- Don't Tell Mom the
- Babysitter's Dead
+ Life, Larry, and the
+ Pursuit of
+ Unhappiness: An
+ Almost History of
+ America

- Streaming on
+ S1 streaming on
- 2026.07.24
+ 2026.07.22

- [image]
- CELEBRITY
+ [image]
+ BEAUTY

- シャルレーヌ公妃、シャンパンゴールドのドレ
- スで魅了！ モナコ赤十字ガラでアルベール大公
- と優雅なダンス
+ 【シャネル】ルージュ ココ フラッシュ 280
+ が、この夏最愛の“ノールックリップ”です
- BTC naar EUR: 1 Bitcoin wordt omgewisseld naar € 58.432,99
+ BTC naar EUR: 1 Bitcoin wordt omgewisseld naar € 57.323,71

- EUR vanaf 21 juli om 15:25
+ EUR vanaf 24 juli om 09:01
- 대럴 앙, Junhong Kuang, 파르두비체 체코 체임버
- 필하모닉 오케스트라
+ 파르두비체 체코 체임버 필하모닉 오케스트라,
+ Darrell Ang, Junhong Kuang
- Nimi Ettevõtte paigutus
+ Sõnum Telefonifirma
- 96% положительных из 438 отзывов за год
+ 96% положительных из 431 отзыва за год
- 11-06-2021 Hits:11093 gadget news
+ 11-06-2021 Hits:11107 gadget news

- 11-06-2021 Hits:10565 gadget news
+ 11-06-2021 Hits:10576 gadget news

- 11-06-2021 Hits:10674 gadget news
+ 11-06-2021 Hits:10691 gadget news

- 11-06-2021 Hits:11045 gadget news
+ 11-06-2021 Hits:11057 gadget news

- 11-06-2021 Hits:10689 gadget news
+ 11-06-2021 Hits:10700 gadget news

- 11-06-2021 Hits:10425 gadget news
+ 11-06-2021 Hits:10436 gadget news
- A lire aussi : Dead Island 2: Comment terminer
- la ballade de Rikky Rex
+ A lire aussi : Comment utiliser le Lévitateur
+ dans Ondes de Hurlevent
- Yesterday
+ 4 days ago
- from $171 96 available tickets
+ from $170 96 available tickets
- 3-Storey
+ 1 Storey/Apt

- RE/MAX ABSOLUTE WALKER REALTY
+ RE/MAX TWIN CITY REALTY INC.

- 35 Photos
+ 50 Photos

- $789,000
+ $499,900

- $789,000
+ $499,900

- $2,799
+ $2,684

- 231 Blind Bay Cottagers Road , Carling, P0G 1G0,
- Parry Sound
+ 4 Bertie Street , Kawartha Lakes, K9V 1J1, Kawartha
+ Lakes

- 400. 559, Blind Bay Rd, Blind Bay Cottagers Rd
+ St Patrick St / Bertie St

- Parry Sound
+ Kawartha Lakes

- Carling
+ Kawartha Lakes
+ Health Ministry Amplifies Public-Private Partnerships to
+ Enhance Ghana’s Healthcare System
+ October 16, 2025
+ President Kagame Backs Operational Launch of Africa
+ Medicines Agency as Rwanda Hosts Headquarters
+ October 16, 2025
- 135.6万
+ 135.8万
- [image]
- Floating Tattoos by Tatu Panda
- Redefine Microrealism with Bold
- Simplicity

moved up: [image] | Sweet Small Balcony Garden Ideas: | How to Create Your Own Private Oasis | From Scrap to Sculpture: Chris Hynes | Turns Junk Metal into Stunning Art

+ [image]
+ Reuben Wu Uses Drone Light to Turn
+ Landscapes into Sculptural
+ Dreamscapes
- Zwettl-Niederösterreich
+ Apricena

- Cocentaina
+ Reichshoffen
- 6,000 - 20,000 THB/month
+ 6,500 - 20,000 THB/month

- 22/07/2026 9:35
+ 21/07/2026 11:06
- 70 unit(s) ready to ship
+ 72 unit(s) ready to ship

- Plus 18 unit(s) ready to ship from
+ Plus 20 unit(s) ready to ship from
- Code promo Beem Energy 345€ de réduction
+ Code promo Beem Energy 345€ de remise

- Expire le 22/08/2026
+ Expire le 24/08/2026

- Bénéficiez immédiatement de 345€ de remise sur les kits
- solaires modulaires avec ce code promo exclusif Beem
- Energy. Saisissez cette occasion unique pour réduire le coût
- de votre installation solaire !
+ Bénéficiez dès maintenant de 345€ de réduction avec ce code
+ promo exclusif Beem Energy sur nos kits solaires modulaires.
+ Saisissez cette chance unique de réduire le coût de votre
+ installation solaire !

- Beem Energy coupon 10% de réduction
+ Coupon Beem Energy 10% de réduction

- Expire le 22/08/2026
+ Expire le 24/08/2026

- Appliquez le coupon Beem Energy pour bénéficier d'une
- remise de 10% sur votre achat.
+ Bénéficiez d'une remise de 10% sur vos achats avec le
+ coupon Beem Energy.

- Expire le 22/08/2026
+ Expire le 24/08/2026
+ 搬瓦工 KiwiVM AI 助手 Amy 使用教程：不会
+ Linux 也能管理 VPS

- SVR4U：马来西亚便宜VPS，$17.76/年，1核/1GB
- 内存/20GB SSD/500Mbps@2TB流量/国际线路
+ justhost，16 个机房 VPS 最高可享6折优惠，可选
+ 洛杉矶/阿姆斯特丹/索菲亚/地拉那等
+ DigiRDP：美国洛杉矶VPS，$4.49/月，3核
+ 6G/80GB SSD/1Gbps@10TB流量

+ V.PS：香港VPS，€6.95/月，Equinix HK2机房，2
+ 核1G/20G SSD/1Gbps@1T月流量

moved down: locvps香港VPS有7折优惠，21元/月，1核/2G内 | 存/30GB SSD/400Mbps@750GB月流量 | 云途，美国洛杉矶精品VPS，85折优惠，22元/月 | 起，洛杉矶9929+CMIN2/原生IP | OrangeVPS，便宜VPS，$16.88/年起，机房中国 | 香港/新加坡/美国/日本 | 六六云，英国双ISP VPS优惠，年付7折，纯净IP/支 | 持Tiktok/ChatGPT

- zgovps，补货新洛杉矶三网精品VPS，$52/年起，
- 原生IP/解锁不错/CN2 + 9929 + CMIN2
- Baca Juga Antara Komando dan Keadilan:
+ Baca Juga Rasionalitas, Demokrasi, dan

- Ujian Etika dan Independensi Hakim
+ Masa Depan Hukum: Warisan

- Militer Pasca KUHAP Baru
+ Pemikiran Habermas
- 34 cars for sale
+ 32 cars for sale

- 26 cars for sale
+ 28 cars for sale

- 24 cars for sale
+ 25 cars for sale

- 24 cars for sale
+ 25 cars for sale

## TASK TO CARRY OUT:
After reading the data, retype all of it exactly as it reads.

## PROBLEM SOLUTION:
- Don't Tell Mom the
- Babysitter's Dead
+ Life, Larry, and the
+ Pursuit of
+ Unhappiness: An
+ Almost History of
+ America

- Streaming on
+ S1 streaming on
- 2026.07.24
+ 2026.07.22

- [image]
- CELEBRITY
+ [image]
+ BEAUTY

- シャルレーヌ公妃、シャンパンゴールドのドレ
- スで魅了！ モナコ赤十字ガラでアルベール大公
- と優雅なダンス
+ 【シャネル】ルージュ ココ フラッシュ 280
+ が、この夏最愛の“ノールックリップ”です
- BTC naar EUR: 1 Bitcoin wordt omgewisseld naar € 58.432,99
+ BTC naar EUR: 1 Bitcoin wordt omgewisseld naar € 57.323,71

- EUR vanaf 21 juli om 15:25
+ EUR vanaf 24 juli om 09:01
- 대럴 앙, Junhong Kuang, 파르두비체 체코 체임버
- 필하모닉 오케스트라
+ 파르두비체 체코 체임버 필하모닉 오케스트라,
+ Darrell Ang, Junhong Kuang
- Nimi Ettevõtte paigutus
+ Sõnum Telefonifirma
- 96% положительных из 438 отзывов за год
+ 96% положительных из 431 отзыва за год
- 11-06-2021 Hits:11093 gadget news
+ 11-06-2021 Hits:11107 gadget news

- 11-06-2021 Hits:10565 gadget news
+ 11-06-2021 Hits:10576 gadget news

- 11-06-2021 Hits:10674 gadget news
+ 11-06-2021 Hits:10691 gadget news

- 11-06-2021 Hits:11045 gadget news
+ 11-06-2021 Hits:11057 gadget news

- 11-06-2021 Hits:10689 gadget news
+ 11-06-2021 Hits:10700 gadget news

- 11-06-2021 Hits:10425 gadget news
+ 11-06-2021 Hits:10436 gadget news
- A lire aussi : Dead Island 2: Comment terminer
- la ballade de Rikky Rex
+ A lire aussi : Comment utiliser le Lévitateur
+ dans Ondes de Hurlevent
- Yesterday
+ 4 days ago
- from $171 96 available tickets
+ from $170 96 available tickets
- 3-Storey
+ 1 Storey/Apt

- RE/MAX ABSOLUTE WALKER REALTY
+ RE/MAX TWIN CITY REALTY INC.

- 35 Photos
+ 50 Photos

- $789,000
+ $499,900

- $789,000
+ $499,900

- $2,799
+ $2,684

- 231 Blind Bay Cottagers Road , Carling, P0G 1G0,
- Parry Sound
+ 4 Bertie Street , Kawartha Lakes, K9V 1J1, Kawartha
+ Lakes

- 400. 559, Blind Bay Rd, Blind Bay Cottagers Rd
+ St Patrick St / Bertie St

- Parry Sound
+ Kawartha Lakes

- Carling
+ Kawartha Lakes
+ Health Ministry Amplifies Public-Private Partnerships to
+ Enhance Ghana’s Healthcare System
+ October 16, 2025
+ President Kagame Backs Operational Launch of Africa
+ Medicines Agency as Rwanda Hosts Headquarters
+ October 16, 2025
- 135.6万
+ 135.8万
- [image]
- Floating Tattoos by Tatu Panda
- Redefine Microrealism with Bold
- Simplicity

moved up: [image] | Sweet Small Balcony Garden Ideas: | How to Create Your Own Private Oasis | From Scrap to Sculpture: Chris Hynes | Turns Junk Metal into Stunning Art

+ [image]
+ Reuben Wu Uses Drone Light to Turn
+ Landscapes into Sculptural
+ Dreamscapes
- Zwettl-Niederösterreich
+ Apricena

- Cocentaina
+ Reichshoffen
- 6,000 - 20,000 THB/month
+ 6,500 - 20,000 THB/month

- 22/07/2026 9:35
+ 21/07/2026 11:06
- 70 unit(s) ready to ship
+ 72 unit(s) ready to ship

- Plus 18 unit(s) ready to ship from
+ Plus 20 unit(s) ready to ship from
- Code promo Beem Energy 345€ de réduction
+ Code promo Beem Energy 345€ de remise

- Expire le 22/08/2026
+ Expire le 24/08/2026

- Bénéficiez immédiatement de 345€ de remise sur les kits
- solaires modulaires avec ce code promo exclusif Beem
- Energy. Saisissez cette occasion unique pour réduire le coût
- de votre installation solaire !
+ Bénéficiez dès maintenant de 345€ de réduction avec ce code
+ promo exclusif Beem Energy sur nos kits solaires modulaires.
+ Saisissez cette chance unique de réduire le coût de votre
+ installation solaire !

- Beem Energy coupon 10% de réduction
+ Coupon Beem Energy 10% de réduction

- Expire le 22/08/2026
+ Expire le 24/08/2026

- Appliquez le coupon Beem Energy pour bénéficier d'une
- remise de 10% sur votre achat.
+ Bénéficiez d'une remise de 10% sur vos achats avec le
+ coupon Beem Energy.

- Expire le 22/08/2026
+ Expire le 24/08/2026
+ 搬瓦工 KiwiVM AI 助手 Amy 使用教程：不会
+ Linux 也能管理 VPS

- SVR4U：马来西亚便宜VPS，$17.76/年，1核/1GB
- 内存/20GB SSD/500Mbps@2TB流量/国际线路
+ justhost，16 个机房 VPS 最高可享6折优惠，可选
+ 洛杉矶/阿姆斯特丹/索菲亚/地拉那等
+ DigiRDP：美国洛杉矶VPS，$4.49/月，3核
+ 6G/80GB SSD/1Gbps@10TB流量

+ V.PS：香港VPS，€6.95/月，Equinix HK2机房，2
+ 核1G/20G SSD/1Gbps@1T月流量

moved down: locvps香港VPS有7折优惠，21元/月，1核/2G内 | 存/30GB SSD/400Mbps@750GB月流量 | 云途，美国洛杉矶精品VPS，85折优惠，22元/月 | 起，洛杉矶9929+CMIN2/原生IP | OrangeVPS，便宜VPS，$16.88/年起，机房中国 | 香港/新加坡/美国/日本 | 六六云，英国双ISP VPS优惠，年付7折，纯净IP/支 | 持Tiktok/ChatGPT

- zgovps，补货新洛杉矶三网精品VPS，$52/年起，
- 原生IP/解锁不错/CN2 + 9929 + CMIN2
- Baca Juga Antara Komando dan Keadilan:
+ Baca Juga Rasionalitas, Demokrasi, dan

- Ujian Etika dan Independensi Hakim
+ Masa Depan Hukum: Warisan

- Militer Pasca KUHAP Baru
+ Pemikiran Habermas
- 34 cars for sale
+ 32 cars for sale

- 26 cars for sale
+ 28 cars for sale

- 24 cars for sale
+ 25 cars for sale

- 24 cars for sale
+ 25 cars for sale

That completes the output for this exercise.